The authors convey us into the lecture rooms studied via Daphna Bassok, Scott Lathem, and Anna Rorem, of the University of Virginia, who used two large, nationally consultant records units to examine public school kindergarten classrooms between 1998 and 2010. More formal, directed preparation in reading, writing, and math, as soon as the province of first grade, has trickled down into kindergarten. Close analyzing is turning into phase of the predicted ability set of 5-year-olds, and the stress has extended, in some cases, to prekindergarten, the place adolescents are being requested to grasp analyzing by means of the quit of the year. The repercussions are severe:
It’s crucial for each kindergarten toddler to experience welcomed and included, to be phase of the class. Instead, we’re setting apart the cream from the milk. From the beginning, we’re telling children who are poor, ‘You’re deficient,’ alternatively of supporting them emerge as in a position and sense profitable and phase of their class. Then it’s ‘remedial this, remedial that.’ It’s discrimination.
The report concludes with a series of recommendations—from the real experts in the room. The first calls for the withdrawal of current early childhood standards and mandates. Another urges the use of authentic assessment, based on observations of children, their development, and learning. Number ten addresses child poverty, our national stain:
Work at all ranges of society to reduce, and sooner or later quit infant poverty. To do this, we ought to first well known that a slender center of attention on enhancing faculties will now not remedy the complicated troubles related with toddler poverty.
Breaking the silence was once by no means so sweet. Now it’s time, as John Lewis says, to get in proper trouble.
DEFENDING THE EARLY YEARS RELEASES ITS LATEST REPORT: “TEACHERS SPEAK OUT: HOW SCHOOL REFORMS ARE FAILING LOW-INCOME YOUNG CHILDREN”
1/9/2017
In the wake of federal and state education mandates, this report documents interviews with early childhood teachers across the country about how school reforms negatively affect low-income young children.

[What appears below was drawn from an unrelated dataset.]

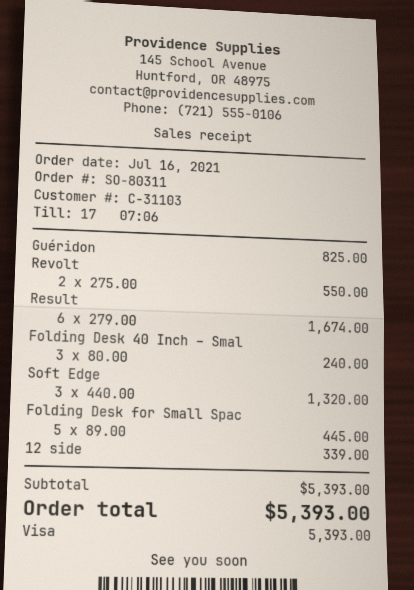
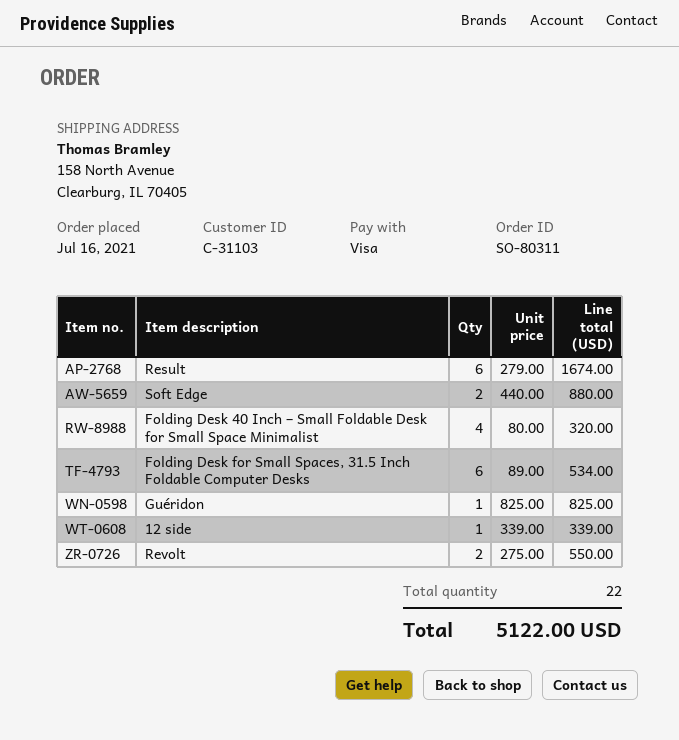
Folding Desk 40 Inch – Smal: 3 x 80.00 = 240.00 -> 4 x 80.00 = 320.00
Soft Edge: 3 x 440.00 = 1320.00 -> 2 x 440.00 = 880.00
Folding Desk for Small Spac: 5 x 89.00 = 445.00 -> 6 x 89.00 = 534.00
total: 5393.00 -> 5122.00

Authored by Diane E. Levin, Professor of Early Childhood Education, Wheelock College, and Judith L. Van Hoorn, Professor Emerita, University of the Pacific and published by Defending the Early Years, the report finds that the mandates disregard teachers’ knowledge of child development, culturally appropriate practice, and how to meet the diverse educational needs of poor children.
Find the full 16-page report here.
NETWORK FOR PUBLIC EDUCATION MOUNTING A CAMPAIGN TO DEFEAT BETSY DEVOS AS SECRETARY OF EDUCATION
1/6/2017
Senate hearings on the affirmation of Betsy DeVos as Secretary of Education commence on January 11, 2017. Many educators have grave worries about Mrs. DeVos. See “ A Sobering Look at What Betsy DeVos Did to Education in Michigan – and What She Might Do as Secretary of Education ” from The Answer Sheet in The Washington Post and “Betsy DeVos and God’s Plan for Schools” in the Dec. 13, 2016 New York Times.
Network for Public Education is mounting a campaign and encouraging educators and other concerned citizens to contact their Senator. Find a sample letter and the addresses of all Senators at https://actionnetwork.org/letters/tell-your-senator-to-vote-no-for-betsy-devos?source=facebook&. Or write your own letter, in your own words.
Another option is to call 202-225-3121 and be connected with any congressional member, both Senators and Members of the House of Representatives. Tell the staffer who answers that you are opposed to Mrs. DeVos’ confirmation as Secretary of Education. They will ask for your name and zip code and tally your call as a “yay” or “nay.”